Historically the main method for managing these ’fire hose’ like streams of information has been to discard most of it. Significant effort has always been placed into sampling strategies which ensure the “baby is not thrown out with the bath water” and then increasing the level of detail captured when required. With the cost per gigabyte so low however, this data is now kept and mined for business advantage.
The 3 V’s volume, velocity and variety are used to characterize Big Data problems and this blog is about how they affect me daily.
Years ago I could tell my boss that we had 16 storage arrays, 1,600 spindles, 650 volumes and 800Tb of data in our global storage estate almost instantly. If he wanted to know what the I/O performance trends where, I could generate a report in 30 minutes which sampled a pre-selected, but highly limited range of just 12 critical volumes, about 2% of the total storage. To break down the storage consumption by business application and report against the capacity requirements forecast for the year would take two days. However the constant changes throughout the estate between the quarterly reviews resulted in reporting errors due to missed volumes.
Those days my storage metric database was over 150Gb in size, hosted on a 4 way server with 8Gb of ram and it could just about manage to keep up with the data streams. Today I have over 7,000 storage arrays in the UK, which I could be asked questions about and many more in the rest of Europe. Unless I was able to generate a point in time snapshot of the information in all the different management systems used, I could not tell you accurately how many spindles we supported. This is because the number would change from when I started calculating the total to when I finished many hours later, due to changes in the estate. If the boss needed to know, the problem could be solved by getting the wider team involved. We could all agree which part of the estate each of us would report on and then send our answers to a central point for totalling and then reporting back.

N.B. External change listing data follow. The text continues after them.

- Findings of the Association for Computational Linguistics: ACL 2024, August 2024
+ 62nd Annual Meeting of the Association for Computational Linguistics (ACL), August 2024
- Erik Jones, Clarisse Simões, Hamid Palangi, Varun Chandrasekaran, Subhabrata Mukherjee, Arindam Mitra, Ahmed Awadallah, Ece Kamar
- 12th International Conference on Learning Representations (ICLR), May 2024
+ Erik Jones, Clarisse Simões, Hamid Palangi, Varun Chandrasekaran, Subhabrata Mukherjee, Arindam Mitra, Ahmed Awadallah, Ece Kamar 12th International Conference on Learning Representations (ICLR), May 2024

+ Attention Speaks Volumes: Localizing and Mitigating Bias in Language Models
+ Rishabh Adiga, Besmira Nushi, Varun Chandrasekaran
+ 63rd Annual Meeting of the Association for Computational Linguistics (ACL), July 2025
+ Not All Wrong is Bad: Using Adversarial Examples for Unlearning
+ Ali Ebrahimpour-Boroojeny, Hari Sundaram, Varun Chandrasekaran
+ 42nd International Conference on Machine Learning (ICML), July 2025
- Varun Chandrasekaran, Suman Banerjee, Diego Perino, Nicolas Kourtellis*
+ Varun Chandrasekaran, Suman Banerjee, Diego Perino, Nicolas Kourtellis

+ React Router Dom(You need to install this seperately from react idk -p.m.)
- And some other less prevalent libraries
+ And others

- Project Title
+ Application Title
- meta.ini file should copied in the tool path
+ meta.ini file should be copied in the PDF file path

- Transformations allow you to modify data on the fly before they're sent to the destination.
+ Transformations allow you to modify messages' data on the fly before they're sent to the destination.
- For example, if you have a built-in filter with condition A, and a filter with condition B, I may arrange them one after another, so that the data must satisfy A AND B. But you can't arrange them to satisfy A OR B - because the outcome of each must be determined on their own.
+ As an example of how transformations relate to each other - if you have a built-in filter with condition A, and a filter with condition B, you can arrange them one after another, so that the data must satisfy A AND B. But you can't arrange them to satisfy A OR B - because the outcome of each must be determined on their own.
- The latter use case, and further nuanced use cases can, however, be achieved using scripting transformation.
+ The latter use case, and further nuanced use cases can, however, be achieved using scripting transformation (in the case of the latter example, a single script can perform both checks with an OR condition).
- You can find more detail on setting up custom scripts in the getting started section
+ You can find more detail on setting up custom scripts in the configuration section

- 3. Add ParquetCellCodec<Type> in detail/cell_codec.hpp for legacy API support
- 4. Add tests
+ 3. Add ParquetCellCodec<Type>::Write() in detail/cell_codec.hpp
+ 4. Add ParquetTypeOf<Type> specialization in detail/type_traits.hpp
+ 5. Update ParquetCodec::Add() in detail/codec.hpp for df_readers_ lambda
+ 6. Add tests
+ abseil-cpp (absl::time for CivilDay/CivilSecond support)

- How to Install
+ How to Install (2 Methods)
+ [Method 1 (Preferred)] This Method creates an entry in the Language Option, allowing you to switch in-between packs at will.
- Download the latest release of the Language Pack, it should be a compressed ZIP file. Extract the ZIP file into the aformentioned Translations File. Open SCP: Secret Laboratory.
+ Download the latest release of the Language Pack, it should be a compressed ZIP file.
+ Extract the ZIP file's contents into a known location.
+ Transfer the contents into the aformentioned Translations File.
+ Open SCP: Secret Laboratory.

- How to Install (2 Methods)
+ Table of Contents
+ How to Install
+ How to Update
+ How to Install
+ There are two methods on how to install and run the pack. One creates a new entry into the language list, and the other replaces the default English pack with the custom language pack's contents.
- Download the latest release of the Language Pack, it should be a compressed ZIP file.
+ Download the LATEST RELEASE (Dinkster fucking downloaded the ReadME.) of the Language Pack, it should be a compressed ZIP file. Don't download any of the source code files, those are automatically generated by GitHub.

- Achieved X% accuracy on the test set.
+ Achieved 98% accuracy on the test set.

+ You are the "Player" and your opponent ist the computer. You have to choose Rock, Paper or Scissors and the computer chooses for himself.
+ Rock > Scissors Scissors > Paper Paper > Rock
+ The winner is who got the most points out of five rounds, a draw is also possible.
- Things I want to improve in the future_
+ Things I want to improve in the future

This is what happens in Big Data when the Hadoop platform, with MapReduce is employed for parallel processing. The data is captured into the distributed file system HDFS, making it available to the multiple nodes in the Hadoop cluster. MapReduce enables these servers work together in parallel by each taking a chunk of the problem to solve “map stage”, processing it and then returning the partial results for totalling, in the “Reduce stage”. This increased power is used to run highly complex queries on all the data available, eliminating the reporting errors. Clearly this is more like batch processing of old and brings us onto the next problem.
Black Hawk Down presents us with a classic example of the ‘velocity’ issue. In the movie, a convoy of soldiers is trying to navigate to the helicopter crash site, through the city of Mogadishu. The organisation’s intelligence team back in HQ have access to maps of the city and live information streams which they must combine in order to generate a safe route through the city. Simple instructions are relayed through the chain of command to the lead vehicle driver, who has to turn left or right. The problem however, is the situation on the group is constantly changing due to the opposition gathering in armed mods and creating road blocks. The time required by the back office processes to generate the instructions is greater than the time which the opportunity exists and the instructions are valid. Lt. Col. Danny McKnight “You have to tell me to turn before we have past the turn!” The proposed solution from the back office team is to drive slower but this is ruled out as ‘unacceptable’ by the people in the firing line, who are literally getting shot at!
Back in my data centre I must identify potential issues before they become a problem. An alert from the monitoring system stating a threshold has been past is how we operated yesterday. This is because the alert must be configured at the point where it leaves enough time for the administration team to respond. This surplus capacity on top of the actual requirement is a buffer of extra system resources which are insurance against the unforeseen. The bigger the buffer, the more time the available to act but this also increases the infrastructure costs, thus directly impacting the bottom line. Intelligence data on what is actually happening within the environment, coupled with delivery of simple instructions during the window of opportunity enables profits to be maximised and increases business agility.
By either “streaming data” or to use a different term “complex event processing”, the input to the system can be reduced to a manageable amount. This analysis of the input before reaching the back end systems enables data to be identified which warrants an immediate response from the application. IBM’s InfoSphere Streams are an established proprietary product which competes with Twitter’s Storm and Yahoo’s S4 open source frameworks. Through establishing a feedback loop, the outputs can be utilities to further drive business advantage.
Lastly the variety of log files and the diversity of detail in them is a constant nightmare to the systems administrator. It is not uncommon when troubleshooting a problem to compare the logs from a storage array, network switch and host to discover what is happening. A skilled engineer has no difficultly comparing apples with pairs, discovering that they are both fruits and processing accordingly. Data extrapolation is at the heart of Big Data problem solving, where computers are employed to preform repeatable tasks quickly. Such as reading every log file in a distributed, n-tier platform operated concurrently by 1,000s, then analysing the unstructured data, discovering patterns to extract the ordered meaning. However it is not that simple because of the real issue with Big Data variety is the quality of the data. Before it can be processed it must be cleaned up and entity resolution preformed to establish exactly what a name refers to. Is this Exchange2010 volume for customer X on filer Y or customer A on filer B?
What I must deliver is a solution which can take all the different inputs and tell me who the individual is, running CrapApp1 on their PC, generating the problem IO load on storage system Y, which is causing the core business application to operate slowly for the whole business. There is nothing more powerful than catching “nobody did that” red-handed, to stop it happening again.